We returned home 18 years ago after a term of service in Cambodia, from an agrarian culture with intense planting and harvesting seasons, to the North American midwest with some of the best agricultural land in the world, but where connection to the land consists for most people in growing and cutting a lawn. Direct interaction with the environment for their livelihood gave rural Cambodians a practical ingenuity that I admired, and it contrasted with the utter dependence of most North Americans for their basic needs on anonymous and complex systems and the labor of others. It seemed appropriate to work out a way of life that, so far as possible, reduced our demand on the earth, improved the land we lived on, and kept us in touch with creation. We wanted to practice creativity in the work of providing for ourselves, rather than relying on systems that often hide human injustice and put disastrous pressure on natural systems. We had always grown food for ourselves, now we began eating seasonally and locally all through the year, preferentially purchasing food the food we did buy from known sources.

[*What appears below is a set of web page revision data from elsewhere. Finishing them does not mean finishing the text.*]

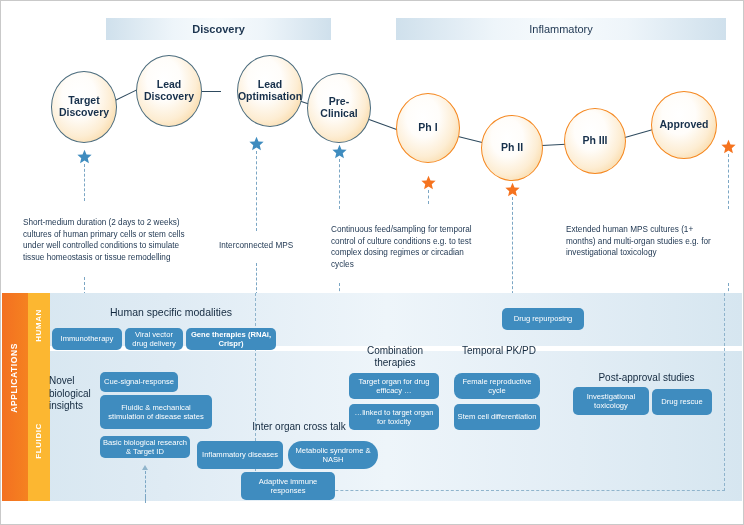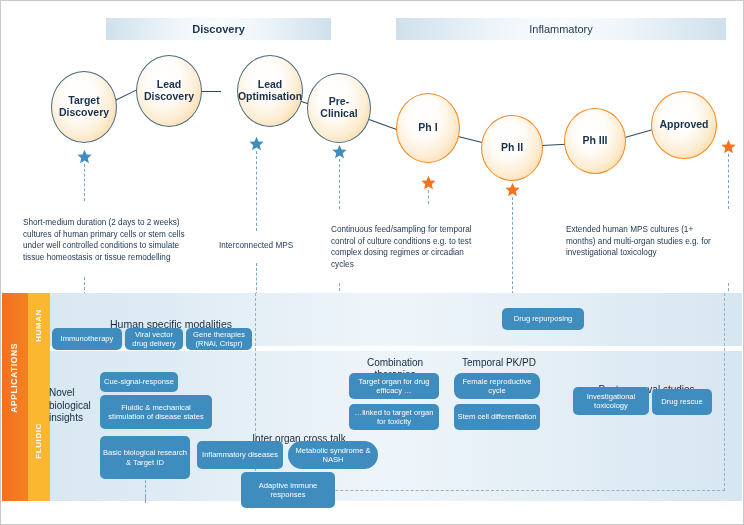"Human specific modalities" .group-title { margin-top: 12px -> none }
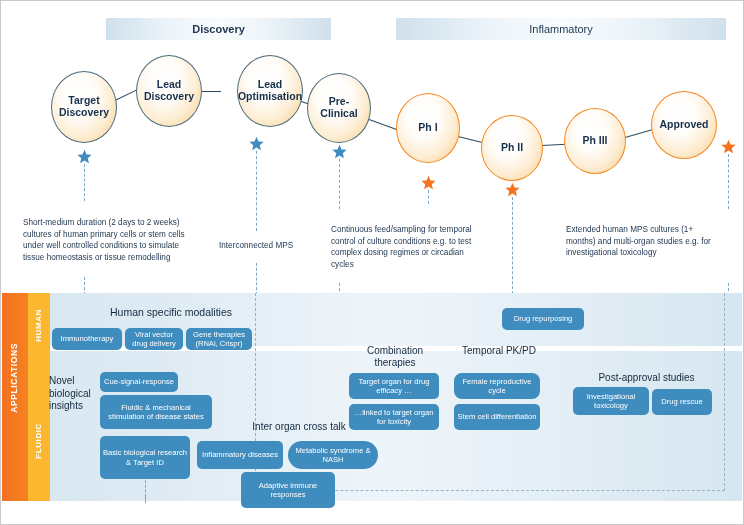"Gene therapies (RNAi, Crispr)" div.pill { font-weight: none -> bold; width: 66px -> 90px }
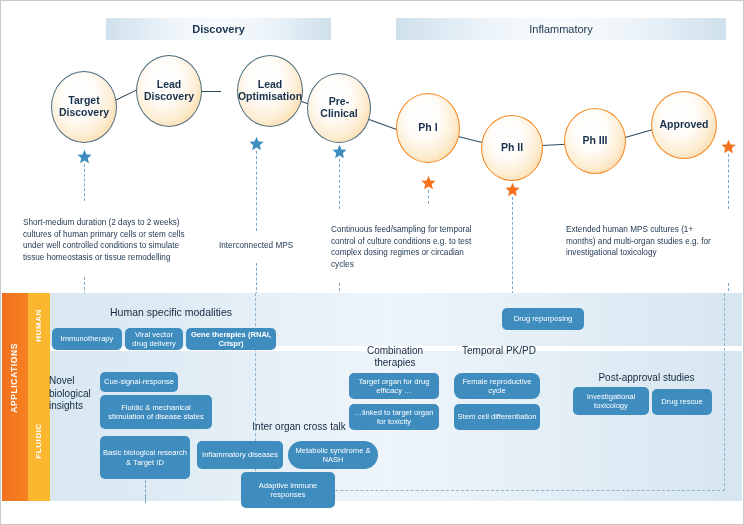"Basic biological research & Target" div.pill { height: 43px -> 22px }
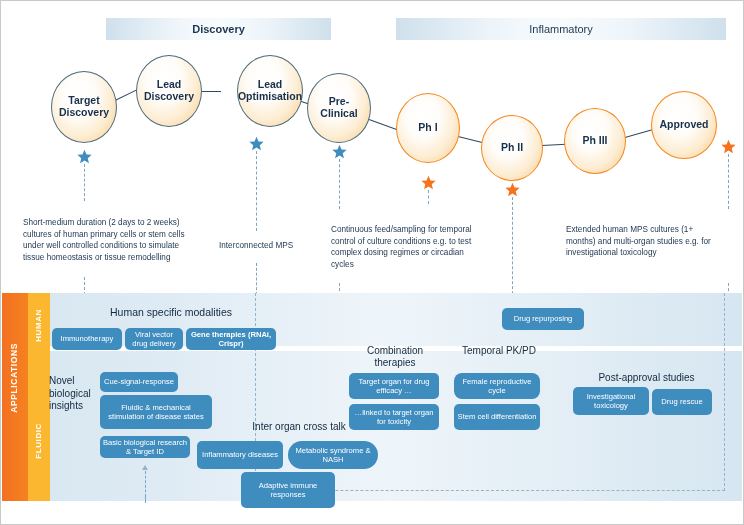"Adaptive immune responses" div.pill { height: 36px -> 28px }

We heated with wood and installed a photovoltaic system for electricity.
We took sustainability to the next level when we began raising beef cattle on several acres, to eat and sell, but also to improve the fertility of the exhausted soil and to sequester carbon by rotational grazing, moving the stock every day to new pasture. The response of the land to controlled grazing has been miraculous. Our first acreage was so nutrient depleted that we had to feed out hay the whole first year while the cattle grazed weeds. In the second year, grass and clover appeared in abundance, and in every subsequent year the fertility improved, the depth of soil increased: the cattle ate their way into plenty, seeding what was most desirable for their nourishment.
In the past few years we have committed ourselves to a co-housing initiative on a larger farm that includes 40 acres of pasture. We hope that Restoration Farm will be a place to build soil and community together and to find out the ways in which we can support one another in nurturing rather than exhausting the earth. I am pretty certain that small-scale sustainable farms are going to be a significant part of human survival in the difficult future we face. Many of us will need to grow some food and produce some energy for ourselves and others as a means of reducing dependence on fossil fuels. Restoration Farm is one attempt to address this need.
I enjoy the work of growing food, and caring for animals. There are tangible results, I spend the majority of my days in the out doors, and I keep physically fit. Though my work is very physical, I am by nature more energized by head and heart than sensory work; happily this work is an unfailing entry to meditation on the mysteries of living systems, the soil under my feet, and biblical texts. It helps me to see how fundamentally the bible is oriented to care of the earth, the story of God’s love for the world, written by and for agrarian and semi-agrarian people. A context of weeding, pruning, harvesting and building soil draws me into the heart of the gospels, and the OT narratives. My hope is that as we transition to a lower energy future, more people will find wholeness and fulfillment in serving and preserving the earth.